Article 2 : Il sera procédé, avant de statuer sur les autres conclusions de la requête n° 2103339 ainsi que sur la réclamation soumise d’office n° 2200244, au supplément d’instruction dont l’objet est défini au point 15 du présent jugement.
Article 3 : Il est accordé à la directrice régionale des finances publiques du Centre-Val de Loire et du département du Loiret un délai de trois mois pour faire parvenir au tribunal les résultats du supplément d’instruction ordonné par l’article 2 ci-dessus.
Article 4 : Tous droits et moyens des parties sur lesquels il n’est pas expressément statué par le présent jugement sont réservés jusqu’en fin d’instance.

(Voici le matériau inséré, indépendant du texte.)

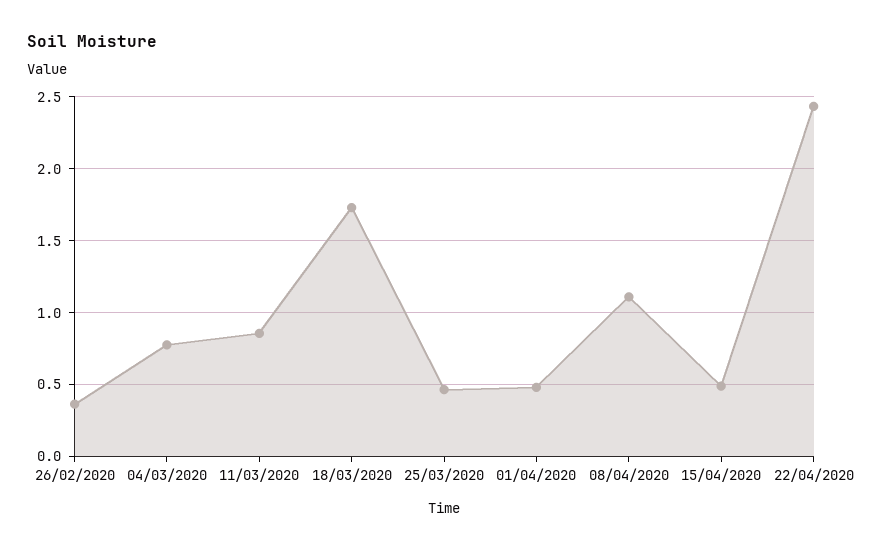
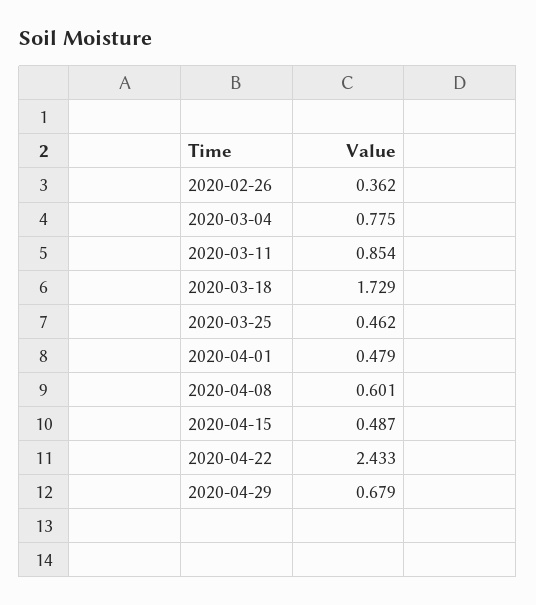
08/04/2020: 1.1 -> 0.601
2020-04-29: none -> 0.679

Article 5 : Le présent jugement sera notifié à la SCI Puy Sancerre et à la directrice régionale des finances publiques du Centre-Val de Loire et du département du Loiret.
Rendu public par mise à disposition au greffe le 31 décembre 2024.
Le magistrat désigné,
Frédéric A
Le greffier,
Alexandre HELLOT
La République mande et ordonne au ministre de l’économie, des finances et de la souveraineté industrielle et numérique en ce qui le concerne ou à tous commissaires de justice à ce requis en ce qui concerne les voies de droit commun contre les parties privées, de pourvoir à l’exécution de la présente décision.